Wednesday, 4 January 2017
Texas court strikes down reg forcing doctors to do ‘sex changes’ on kids
On December 31, a Texas court struck down a federal regulation requiring doctors to perform gender transition procedures on children, even if the doctor believes the treatment could harm the child.
The ruling protects the rights of families and their doctors to make medical decisions for their child free from government bureaucrats’ interference.
The court ruling comes after eight states, an association of almost 18,000 doctors, and a Catholic hospital system challenged a federal regulation that requires doctors to perform gender transition procedures on children, even if the doctor believes the treatment could harm the child. Doctors who followed their Hippocratic Oath to act in the best interest of their patient would have faced severe consequences, including losing their jobs.
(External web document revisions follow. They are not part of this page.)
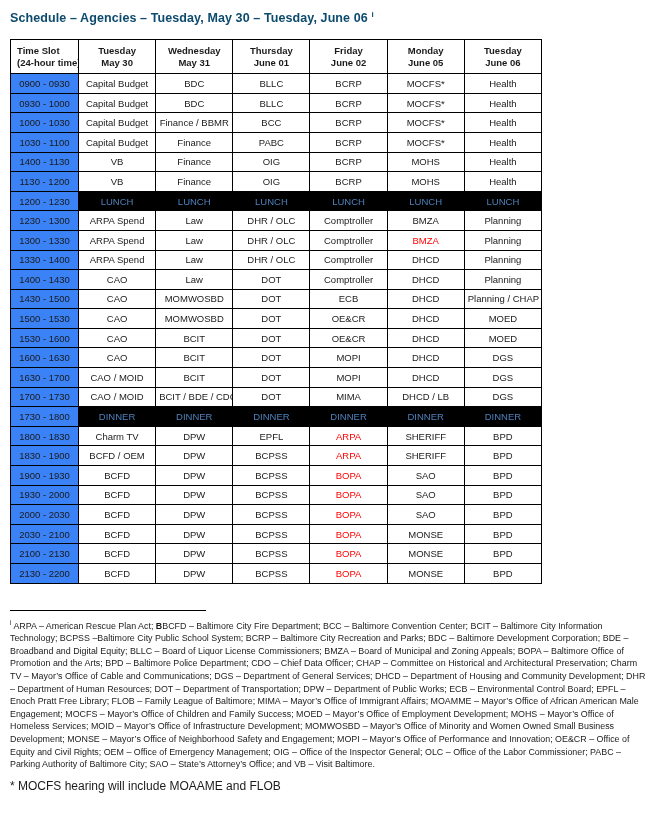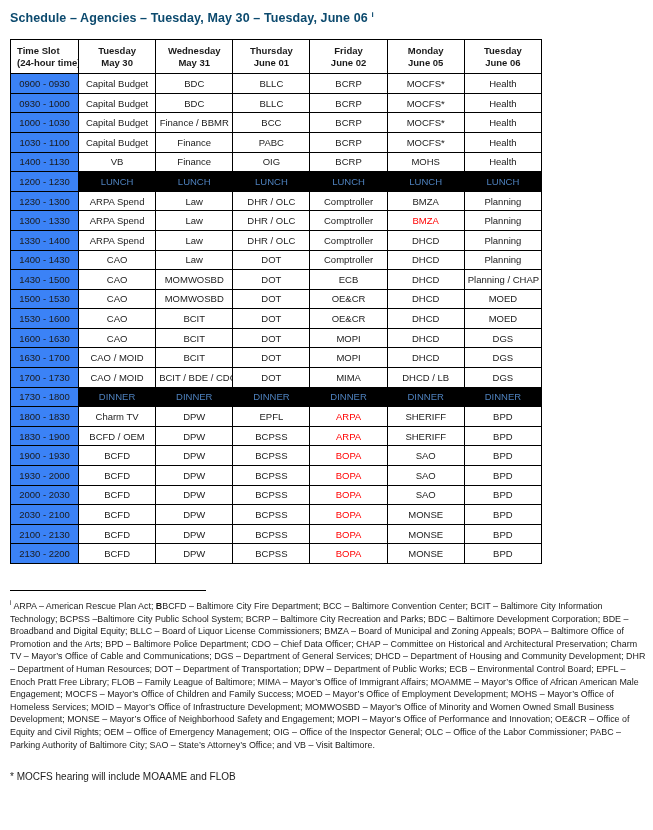"1130 - 1200" tr { html: none -> <tr> <td>1130 - 1200</td> <td>VB</td> <td>Finance</td> <td>OIG</td> <td>BCRP</td> <td>MOHS</td> <td>Health</td> </tr> }
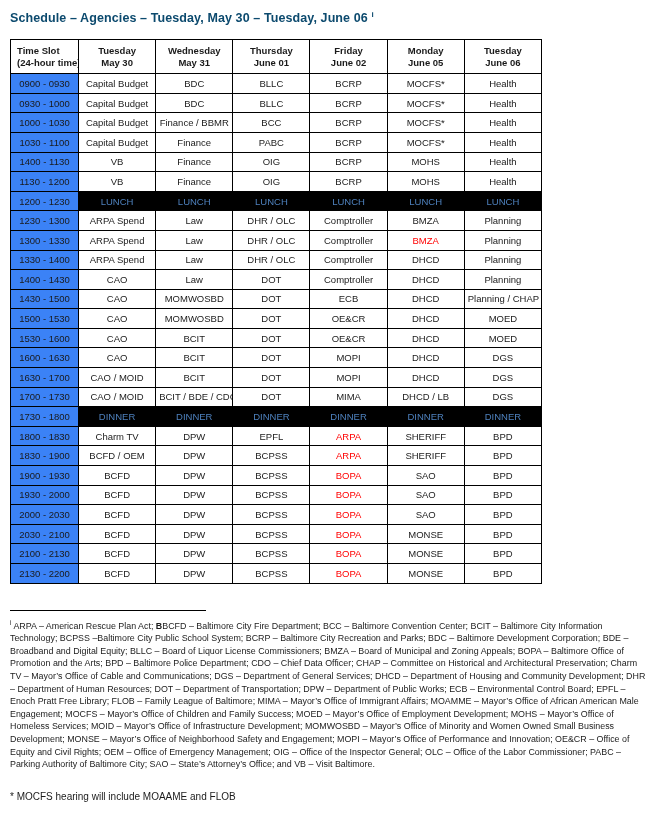"* MOCFS hearing will include" .asterisk-note { font-size: 10px -> 12px; margin-top: 20px -> 8px }
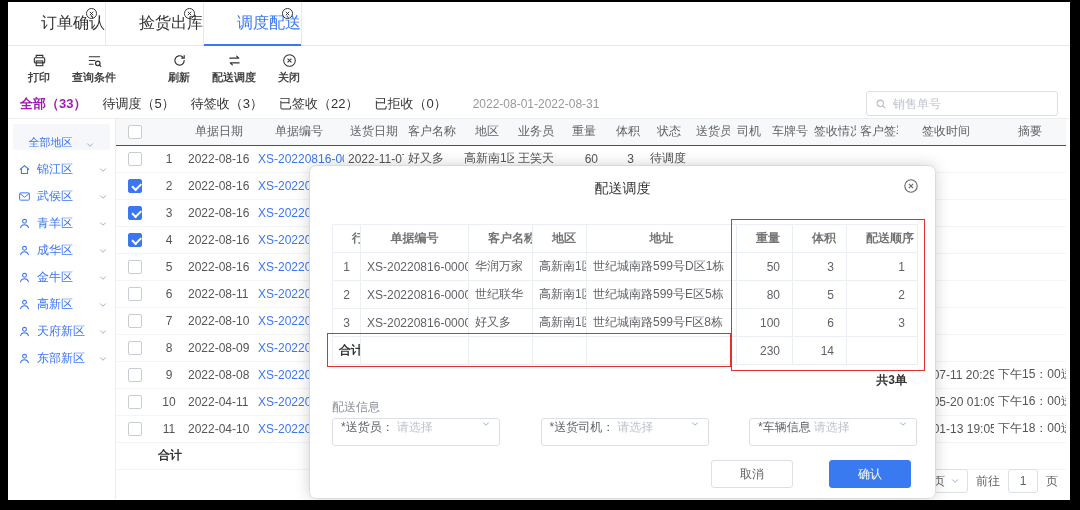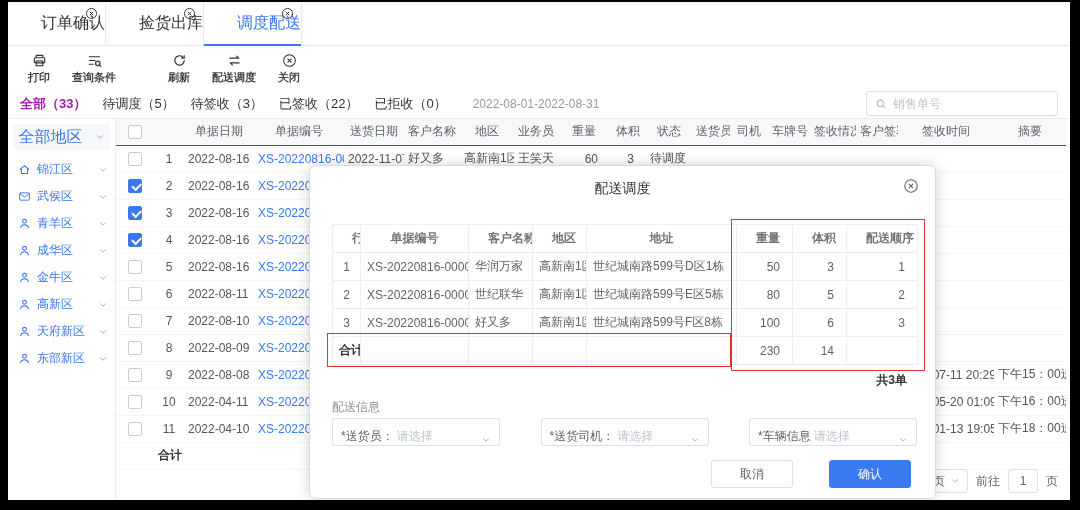"全部地区" .side-all { align-items: center -> flex-end; font-size: 16px -> 11px }
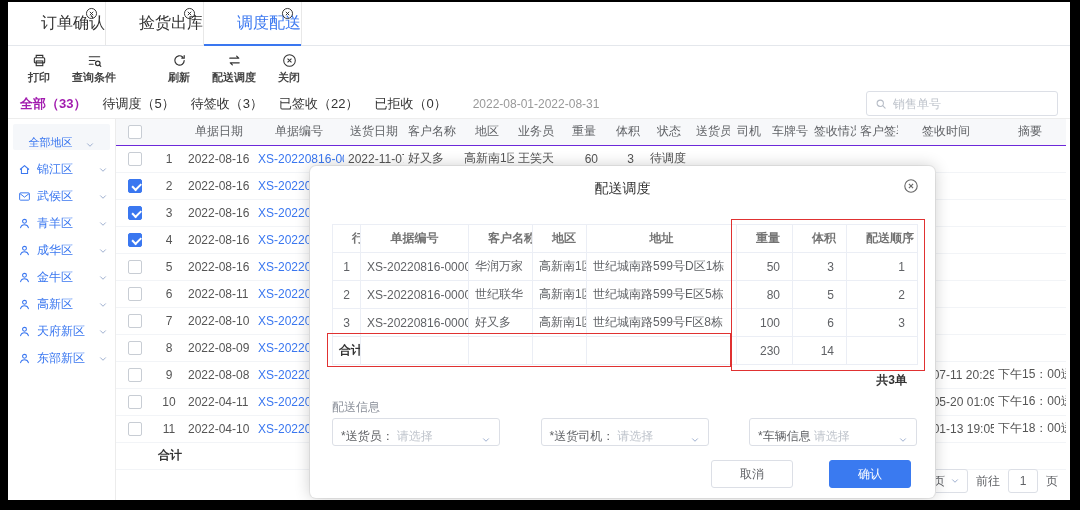"*送货员：" .select-box { align-items: flex-end -> flex-start }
"This is a common-sense ruling: The government has no business forcing private doctors to perform procedures on children that the government itself recognizes can be harmful and exempts its own doctors from performing," said Lori Windham, senior counsel at Becket Law (formerly the Becket Fund for Religious Liberty), which filed a lawsuit against the new federal regulation. "[The] ruling ensures that doctors’ best medical judgment will not be replaced with political agendas and bureaucratic interference."
The new regulation applied to over 900,000 doctors—nearly every doctor in the U.S.—and would have cost healthcare providers and taxpayers nearly $1 billion. The government itself does not require its own military doctors to perform these procedures. It also does not require coverage of gender transition procedures in Medicare or Medicaid—even for adults—because HHS’s medical experts that oversee those programs did not believe medical research demonstrates that gender reassignment surgery improves health outcomes, with some studies demonstrating that these procedures were, in fact, harmful. But under the HHS rule developed by political appointees, doctors citing the same evidence and using their best medical judgment in an individual case would have faced potential lawsuits or job loss.
A recent website provides leading research on this issue, including guidance the government itself relies on, demonstrating that up to 94 percent of children with gender dysphoria (77 to 94 percent in one set of studies and 73 to 88 percent in another) will grow out of their dysphoria naturally and live healthy leaves without the need for surgery or lifelong hormone regimens.
"This court ruling is an across-the-board victory that will ensure that the deeply personal medical decision of a gender transition procedure remain between families and their doctor," said Windham.
Becket Law defended Franciscan Alliance, a religious hospital network sponsored by the Sisters of St. Francis of Perpetual Adoration, and the Christian Medical & Dental Associations from the new government regulation. The States of Texas, Wisconsin, Nebraska, Kentucky, Kansas, Louisiana, Arizona, and Mississippi joined Becket’s legal challenge.